__What the task asks__. Print exactly the lines that run from the first line of the material to the line containing "[13,190,113,209] Steve Maraboli", both ends included, and skip the pictures.

Top of Materials provided

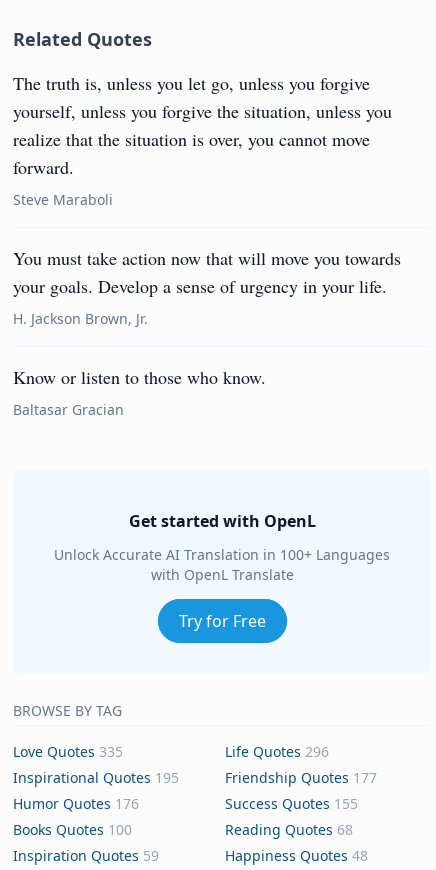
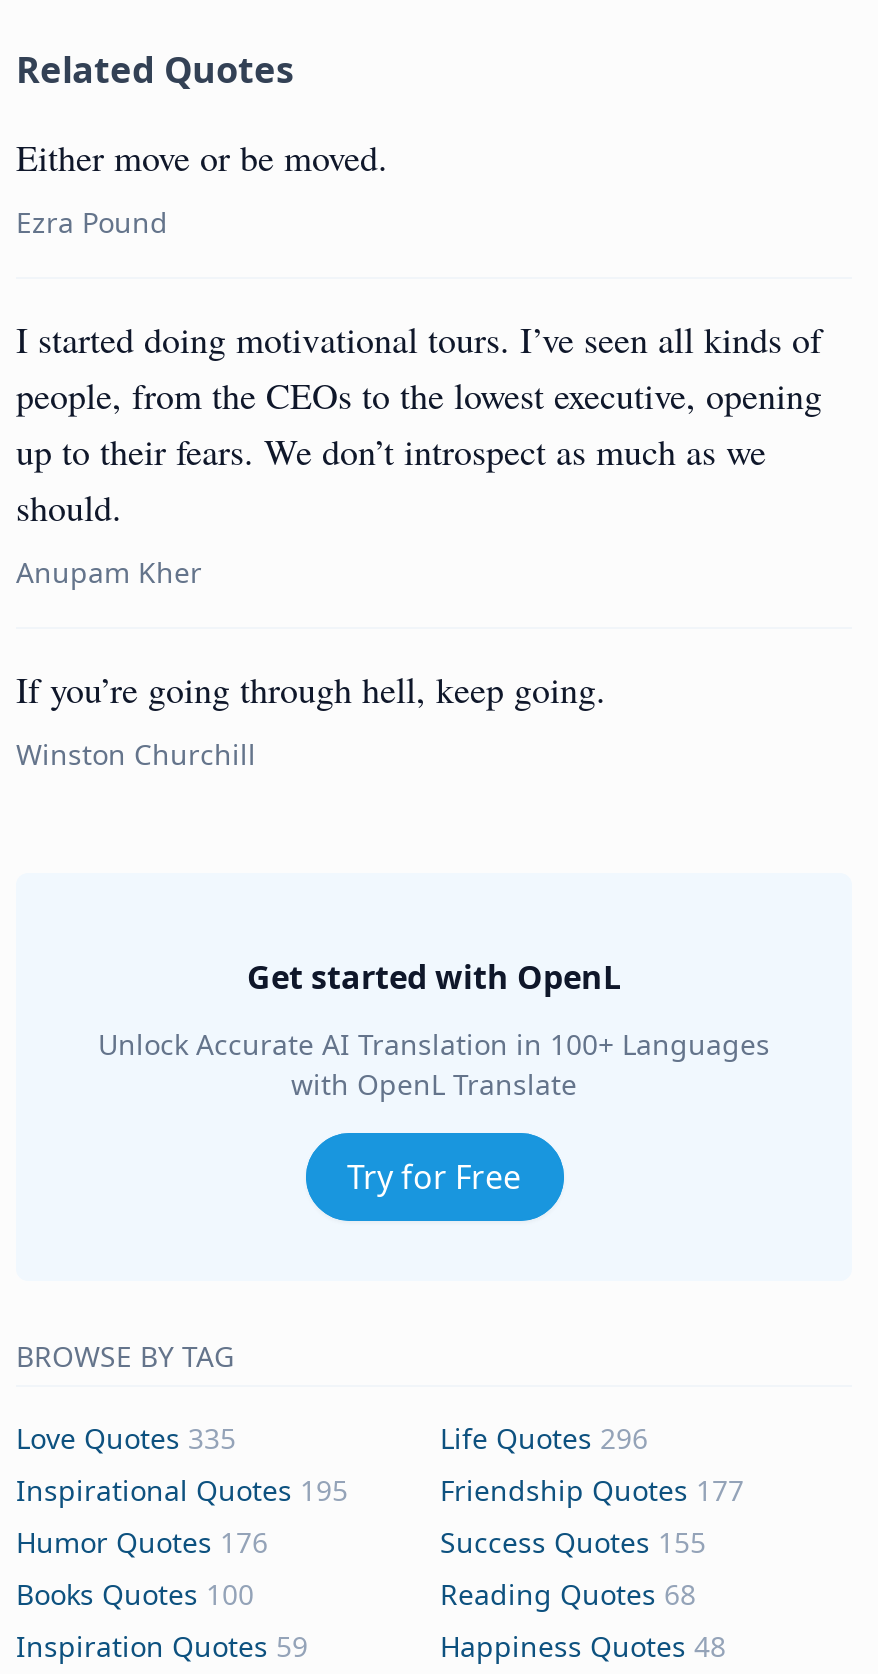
[13,71,392,179] The truth is, unless you let go, unless you forgive | yourself, unless you forgive the situation, unless you | realize that the situation is over, you cannot move | forward. -> [16,133,388,181] Either move or be moved.
[13,190,113,209] Steve Maraboli -> [16,203,168,241] Ezra Pound
[13,246,401,298] You must take action now that will move you towards | your goals. Develop a sense of urgency in your life. -> [16,315,822,531] I started doing motivational tours. I’ve seen all kinds of | people, from the CEOs to the lowest executive, opening | up to their fears. We don’t introspect as much as we | should.
[13,309,148,328] H. Jackson Brown, Jr. -> [16,553,202,591] Anupam Kher
[13,365,266,389] Know or listen to those who know. -> [16,665,606,713] If you’re going through hell, keep going.
[13,400,124,419] Baltasar Gracian -> [16,735,256,773] Winston Churchill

Bottom of Materials provided

__Written response__.
[13,71,392,179] The truth is, unless you let go, unless you forgive | yourself, unless you forgive the situation, unless you | realize that the situation is over, you cannot move | forward. -> [16,133,388,181] Either move or be moved.
[13,190,113,209] Steve Maraboli -> [16,203,168,241] Ezra Pound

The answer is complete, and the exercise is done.